* _ACTIVITY_: Set down a true copy of the data, with all pictures left out.

* _SUPPLIED ENTRIES_:
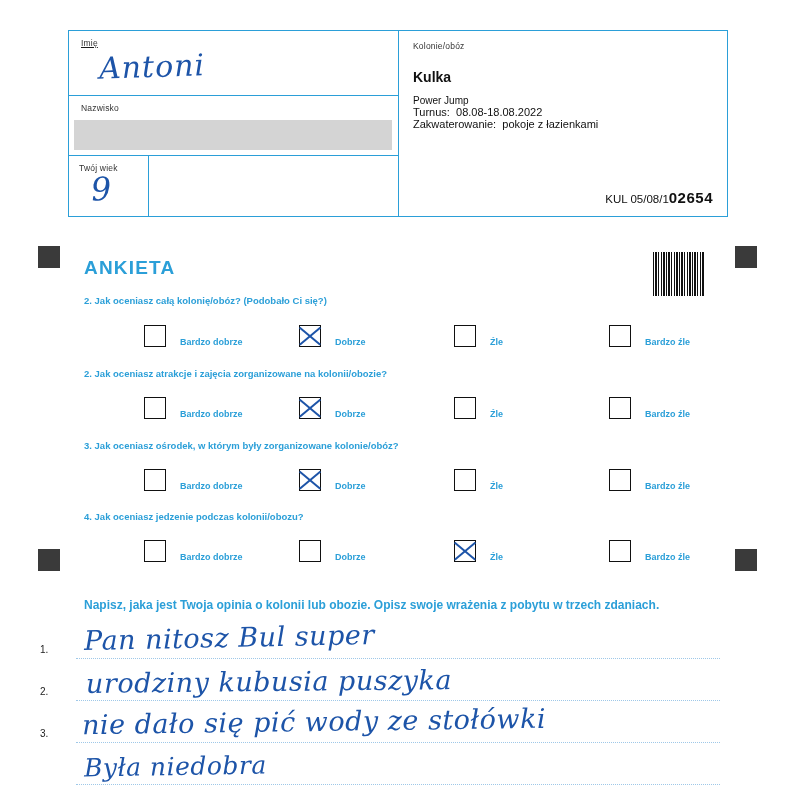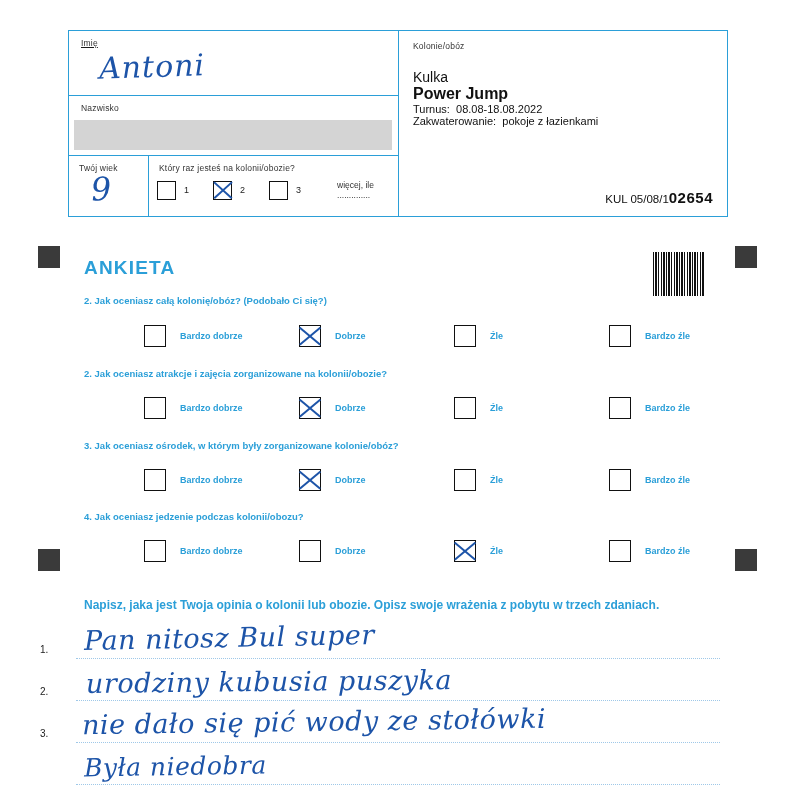--- a/index.html
+++ b/index.html
@@ -146,28 +146,29 @@
     color: #222;
     margin: 0 24px 0 8px;
   }
   .more-txt {
     font-size: 8.5px;
     color: #333;
     margin-left: 12px;
   }
   .hdr-right .camp-name {
     font-size: 14px;
+    font-weight: bold;
+    color: #111;
+    margin-top: 18px;
+  }
+  .hdr-right .camp-prog {
+    font-size: 10px;
     font-weight: normal;
     color: #111;
-    margin-top: 18px;
-  }
-  .hdr-right .camp-prog {
-    font-size: 16px;
-    font-weight: bold;
-    color: #111;
+    margin-top: 10px;
   }
   .hdr-right .camp-line {
     font-size: 11px;
     color: #111;
   }
   .code-row {
     position: absolute;
     left: 14px;
     right: 14px;
     bottom: 10px;
@@ -219,21 +220,21 @@
   }
   .answers {
     position: absolute;
     left: 96px;
     width: 620px;
     display: flex;
   }
   .ans {
     width: 150px;
     display: flex;
-    align-items: center;
+    align-items: flex-end;
     padding-left: 48px;
   }
   .ans .lab {
     font-size: 9px;
     color: #2b9fd8;
     margin-left: 14px;
     font-weight: bold;
   }
   .chk-lg {
     width: 22px;
@@ -322,32 +323,20 @@
       <div class="box-nazwisko">
         <div class="field-label">Nazwisko</div>
         <div class="redacted"></div>
       </div>
 
       <div class="bottom-row">
         <div class="box-wiek">
           <div class="field-label">Twój wiek</div>
           <div class="hand hand-wiek">9</div>
         </div>
-        <div class="box-ktory">
-          <div class="field-label">Który raz jesteś na kolonii/obozie?</div>
-          <div class="opt-row">
-            <div class="chk"></div>
-            <span class="opt-num">1</span>
-            <div class="chk mark"></div>
-            <span class="opt-num">2</span>
-            <div class="chk"></div>
-            <span class="opt-num">3</span>
-            <span class="more-txt">więcej, ile ..............</span>
-          </div>
-        </div>
       </div>
     </div>
 
     <div class="hdr-right">
       <div class="field-label">Kolonie/obóz</div>
       <div class="camp-name">Kulka</div>
       <div class="camp-prog">Power Jump</div>
       <div class="camp-line">
         <span>Turnus:</span>
         &nbsp;<span>08.08-18.08.2022</span>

* _OUTPUT OF THE EXERCISE_:
--- a/index.html
+++ b/index.html
@@ -146,28 +146,29 @@
     color: #222;
     margin: 0 24px 0 8px;
   }
   .more-txt {
     font-size: 8.5px;
     color: #333;
     margin-left: 12px;
   }
   .hdr-right .camp-name {
     font-size: 14px;
+    font-weight: bold;
+    color: #111;
+    margin-top: 18px;
+  }
+  .hdr-right .camp-prog {
+    font-size: 10px;
     font-weight: normal;
     color: #111;
-    margin-top: 18px;
-  }
-  .hdr-right .camp-prog {
-    font-size: 16px;
-    font-weight: bold;
-    color: #111;
+    margin-top: 10px;
   }
   .hdr-right .camp-line {
     font-size: 11px;
     color: #111;
   }
   .code-row {
     position: absolute;
     left: 14px;
     right: 14px;
     bottom: 10px;
@@ -219,21 +220,21 @@
   }
   .answers {
     position: absolute;
     left: 96px;
     width: 620px;
     display: flex;
   }
   .ans {
     width: 150px;
     display: flex;
-    align-items: center;
+    align-items: flex-end;
     padding-left: 48px;
   }
   .ans .lab {
     font-size: 9px;
     color: #2b9fd8;
     margin-left: 14px;
     font-weight: bold;
   }
   .chk-lg {
     width: 22px;
@@ -322,32 +323,20 @@
       <div class="box-nazwisko">
         <div class="field-label">Nazwisko</div>
         <div class="redacted"></div>
       </div>
 
       <div class="bottom-row">
         <div class="box-wiek">
           <div class="field-label">Twój wiek</div>
           <div class="hand hand-wiek">9</div>
         </div>
-        <div class="box-ktory">
-          <div class="field-label">Który raz jesteś na kolonii/obozie?</div>
-          <div class="opt-row">
-            <div class="chk"></div>
-            <span class="opt-num">1</span>
-            <div class="chk mark"></div>
-            <span class="opt-num">2</span>
-            <div class="chk"></div>
-            <span class="opt-num">3</span>
-            <span class="more-txt">więcej, ile ..............</span>
-          </div>
-        </div>
       </div>
     </div>
 
     <div class="hdr-right">
       <div class="field-label">Kolonie/obóz</div>
       <div class="camp-name">Kulka</div>
       <div class="camp-prog">Power Jump</div>
       <div class="camp-line">
         <span>Turnus:</span>
         &nbsp;<span>08.08-18.08.2022</span>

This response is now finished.